Each record must appear in the answer exactly as it does in the data.

━━━ EXERCISE DATA ━━━

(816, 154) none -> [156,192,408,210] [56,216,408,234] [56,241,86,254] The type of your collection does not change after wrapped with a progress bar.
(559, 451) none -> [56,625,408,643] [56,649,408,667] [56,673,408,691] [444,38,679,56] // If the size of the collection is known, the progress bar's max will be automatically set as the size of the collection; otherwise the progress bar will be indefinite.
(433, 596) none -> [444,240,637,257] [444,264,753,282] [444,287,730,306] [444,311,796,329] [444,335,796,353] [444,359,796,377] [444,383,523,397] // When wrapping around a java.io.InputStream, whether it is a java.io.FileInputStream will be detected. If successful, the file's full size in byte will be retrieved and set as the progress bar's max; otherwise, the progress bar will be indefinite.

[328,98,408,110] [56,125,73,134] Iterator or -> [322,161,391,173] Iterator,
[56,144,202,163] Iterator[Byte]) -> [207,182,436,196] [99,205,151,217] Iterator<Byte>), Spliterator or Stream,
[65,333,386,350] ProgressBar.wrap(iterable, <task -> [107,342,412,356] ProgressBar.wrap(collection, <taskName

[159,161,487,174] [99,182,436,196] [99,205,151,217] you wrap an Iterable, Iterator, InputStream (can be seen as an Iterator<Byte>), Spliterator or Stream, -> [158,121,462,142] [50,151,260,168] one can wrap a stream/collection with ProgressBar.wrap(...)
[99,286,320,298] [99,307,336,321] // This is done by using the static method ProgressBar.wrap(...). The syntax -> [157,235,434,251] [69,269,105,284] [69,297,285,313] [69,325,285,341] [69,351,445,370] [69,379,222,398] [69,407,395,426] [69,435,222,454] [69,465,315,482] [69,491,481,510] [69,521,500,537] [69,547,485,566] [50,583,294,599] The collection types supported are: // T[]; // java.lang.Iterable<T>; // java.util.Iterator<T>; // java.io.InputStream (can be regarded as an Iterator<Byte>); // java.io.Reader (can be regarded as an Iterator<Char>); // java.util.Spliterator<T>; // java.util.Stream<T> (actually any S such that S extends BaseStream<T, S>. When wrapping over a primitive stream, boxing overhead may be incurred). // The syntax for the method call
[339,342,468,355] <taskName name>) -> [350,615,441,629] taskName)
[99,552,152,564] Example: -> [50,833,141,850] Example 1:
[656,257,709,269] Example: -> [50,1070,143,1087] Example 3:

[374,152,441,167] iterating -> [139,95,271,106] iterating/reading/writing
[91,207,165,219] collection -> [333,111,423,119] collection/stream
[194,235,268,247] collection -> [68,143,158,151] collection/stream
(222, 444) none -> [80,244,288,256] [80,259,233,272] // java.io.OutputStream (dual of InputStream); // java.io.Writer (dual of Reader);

━━━

**ANSWER SECTION**
(816, 154) none -> [156,192,408,210] [56,216,408,234] [56,241,86,254] The type of your collection does not change after wrapped with a progress bar.
(559, 451) none -> [56,625,408,643] [56,649,408,667] [56,673,408,691] [444,38,679,56] // If the size of the collection is known, the progress bar's max will be automatically set as the size of the collection; otherwise the progress bar will be indefinite.
(433, 596) none -> [444,240,637,257] [444,264,753,282] [444,287,730,306] [444,311,796,329] [444,335,796,353] [444,359,796,377] [444,383,523,397] // When wrapping around a java.io.InputStream, whether it is a java.io.FileInputStream will be detected. If successful, the file's full size in byte will be retrieved and set as the progress bar's max; otherwise, the progress bar will be indefinite.

[328,98,408,110] [56,125,73,134] Iterator or -> [322,161,391,173] Iterator,
[56,144,202,163] Iterator[Byte]) -> [207,182,436,196] [99,205,151,217] Iterator<Byte>), Spliterator or Stream,
[65,333,386,350] ProgressBar.wrap(iterable, <task -> [107,342,412,356] ProgressBar.wrap(collection, <taskName

[159,161,487,174] [99,182,436,196] [99,205,151,217] you wrap an Iterable, Iterator, InputStream (can be seen as an Iterator<Byte>), Spliterator or Stream, -> [158,121,462,142] [50,151,260,168] one can wrap a stream/collection with ProgressBar.wrap(...)
[99,286,320,298] [99,307,336,321] // This is done by using the static method ProgressBar.wrap(...). The syntax -> [157,235,434,251] [69,269,105,284] [69,297,285,313] [69,325,285,341] [69,351,445,370] [69,379,222,398] [69,407,395,426] [69,435,222,454] [69,465,315,482] [69,491,481,510] [69,521,500,537] [69,547,485,566] [50,583,294,599] The collection types supported are: // T[]; // java.lang.Iterable<T>; // java.util.Iterator<T>; // java.io.InputStream (can be regarded as an Iterator<Byte>); // java.io.Reader (can be regarded as an Iterator<Char>); // java.util.Spliterator<T>; // java.util.Stream<T> (actually any S such that S extends BaseStream<T, S>. When wrapping over a primitive stream, boxing overhead may be incurred). // The syntax for the method call
[339,342,468,355] <taskName name>) -> [350,615,441,629] taskName)
[99,552,152,564] Example: -> [50,833,141,850] Example 1:
[656,257,709,269] Example: -> [50,1070,143,1087] Example 3:

[374,152,441,167] iterating -> [139,95,271,106] iterating/reading/writing
[91,207,165,219] collection -> [333,111,423,119] collection/stream
[194,235,268,247] collection -> [68,143,158,151] collection/stream
(222, 444) none -> [80,244,288,256] [80,259,233,272] // java.io.OutputStream (dual of InputStream); // java.io.Writer (dual of Reader);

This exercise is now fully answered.